# DIRECTIONS
Below is a block of entries; repeat all of it exactly but omit the pictures.

# Before-and-after page screenshots
________________________

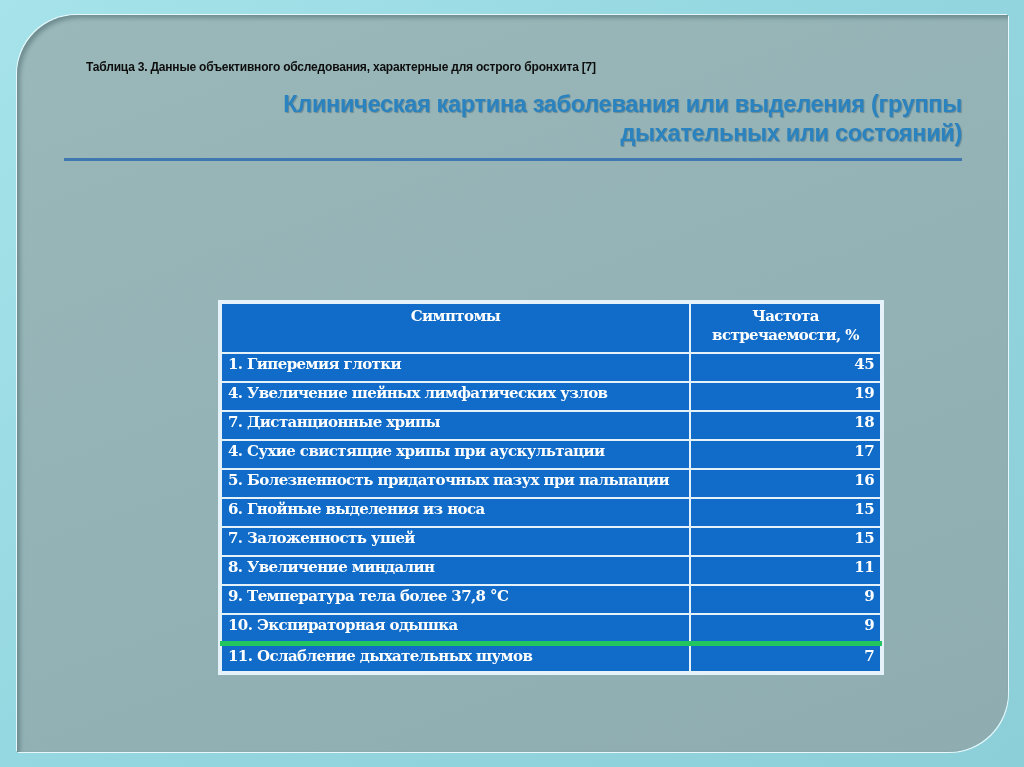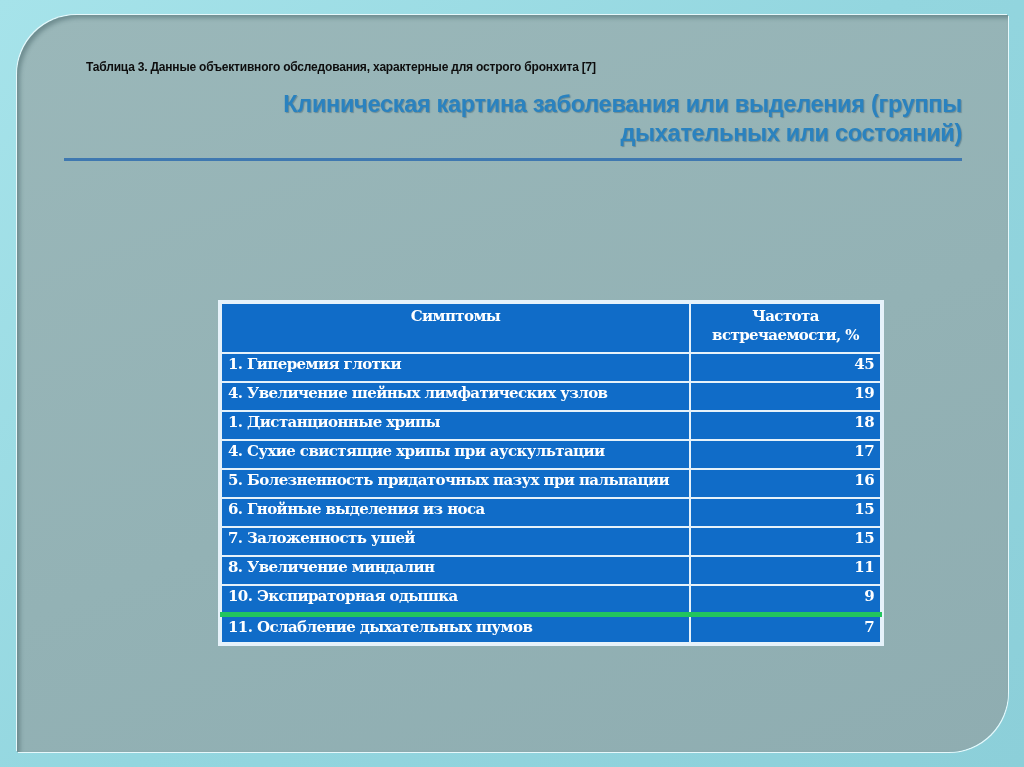"1. Дистанционные хрипы" td { text: 1 -> 7 }
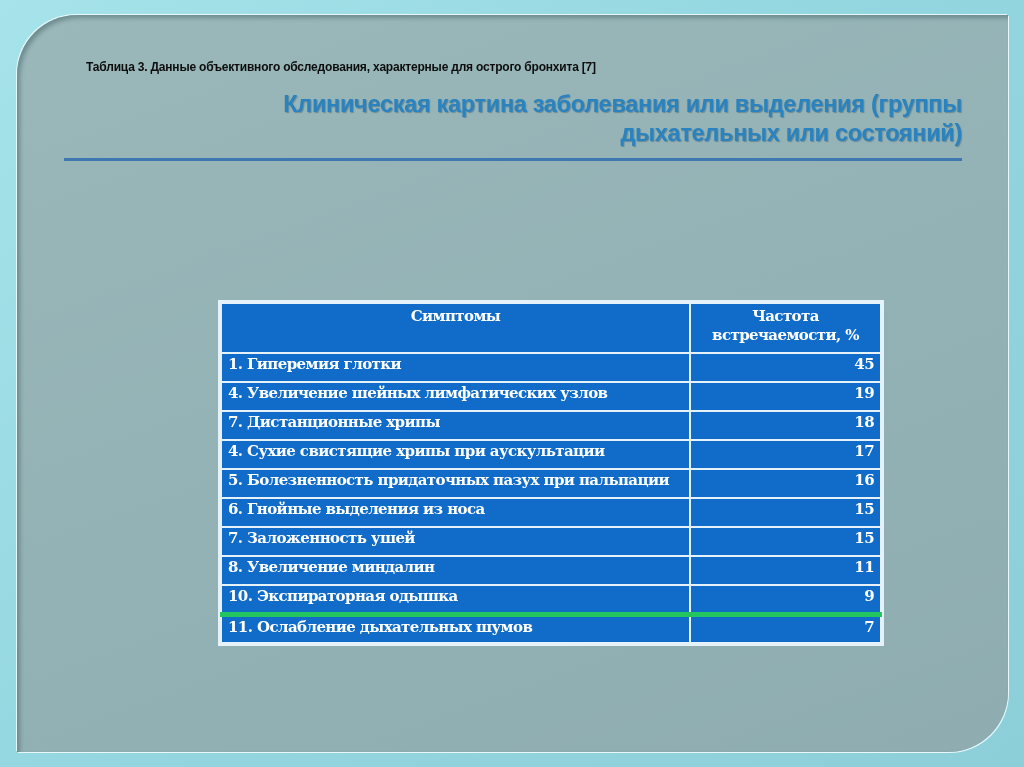"9. Температура тела более 37,8" tr.r { html: none -> <tr> <td>9. Температура тела более 37,8 °C</td> <td>9</td> </tr> }
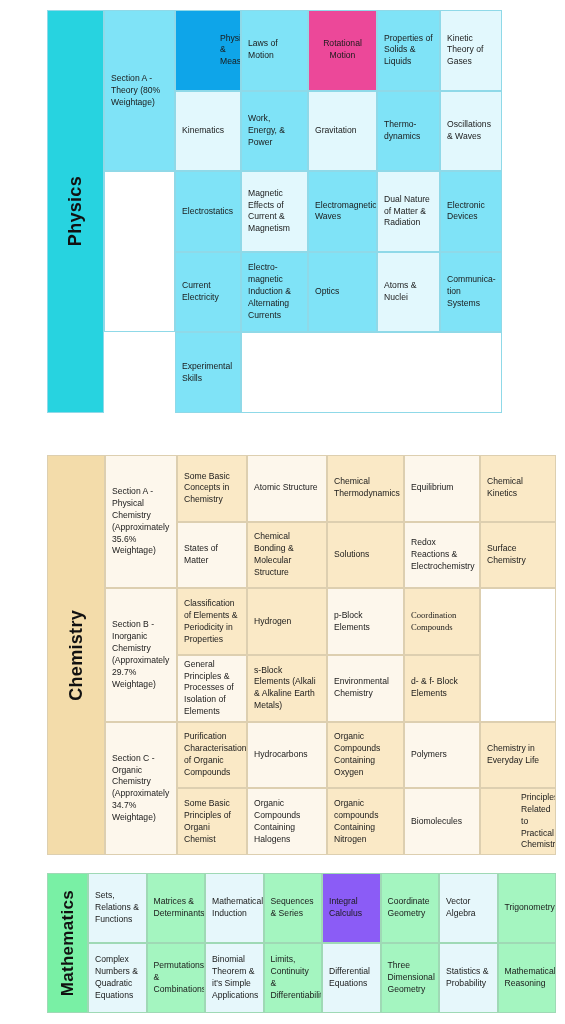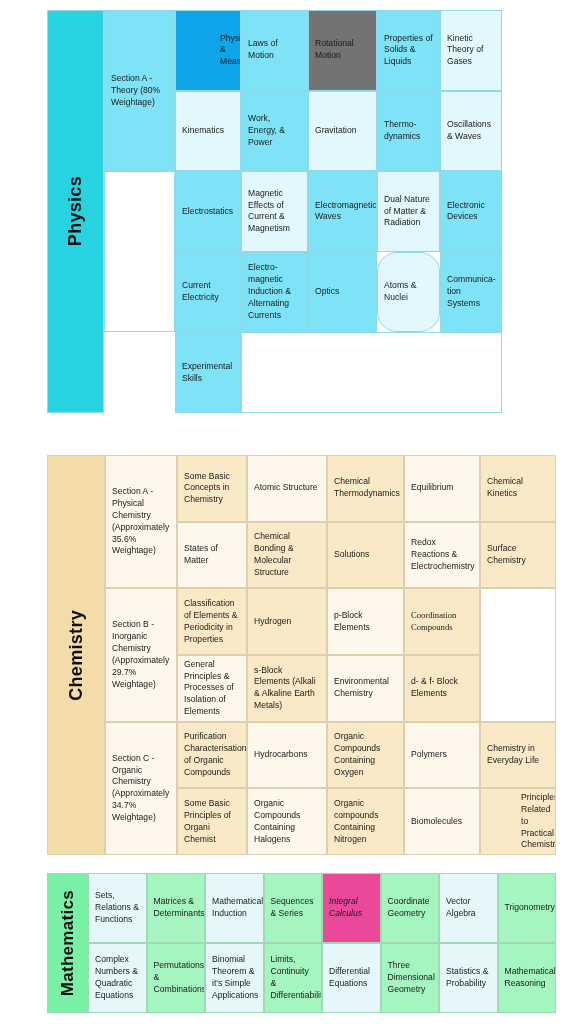"Rotational Motion" div.cell { background: #737373 -> #ec4899; text-align: none -> center }
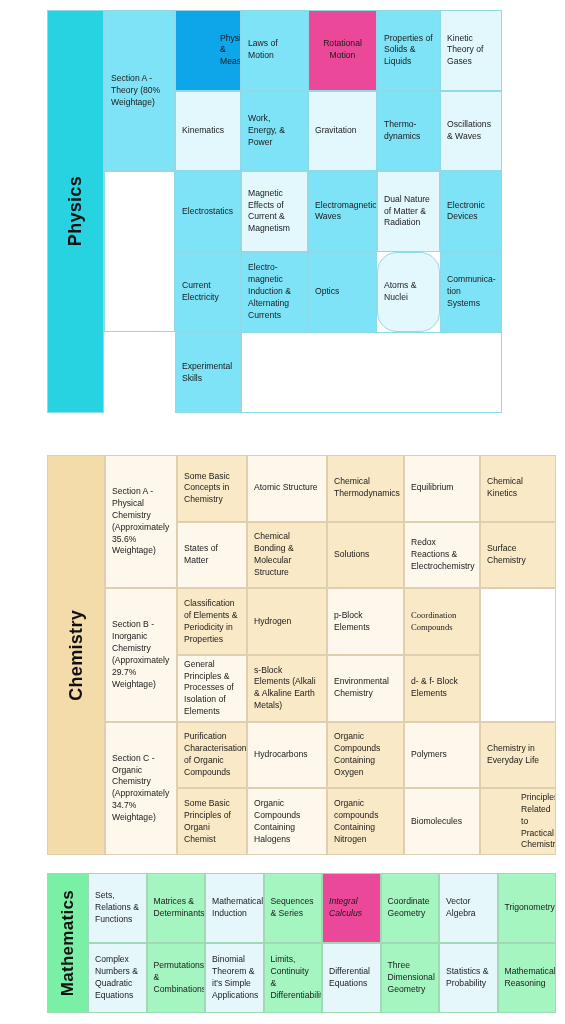"Atoms & Nuclei" div.cell { border-radius: 20px -> none }
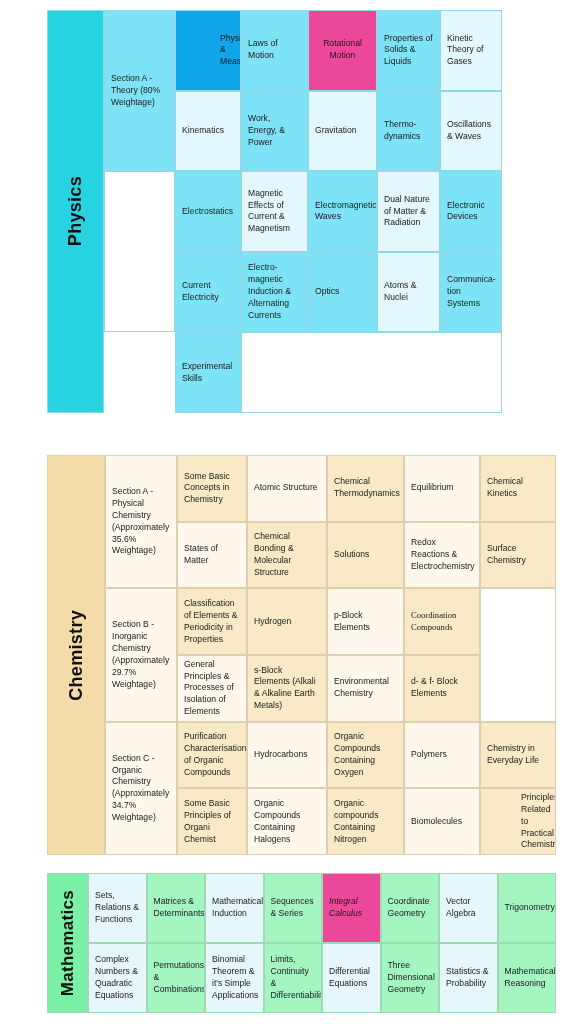"Integral Calculus" div.cell { background: #ec4899 -> #8b5cf6; font-style: italic -> none }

________________________

# SOLVED PROBLEM
"1. Дистанционные хрипы" td { text: 1 -> 7 }
"9. Температура тела более 37,8" tr.r { html: none -> <tr> <td>9. Температура тела более 37,8 °C</td> <td>9</td> </tr> }
"Rotational Motion" div.cell { background: #737373 -> #ec4899; text-align: none -> center }
"Atoms & Nuclei" div.cell { border-radius: 20px -> none }
"Integral Calculus" div.cell { background: #ec4899 -> #8b5cf6; font-style: italic -> none }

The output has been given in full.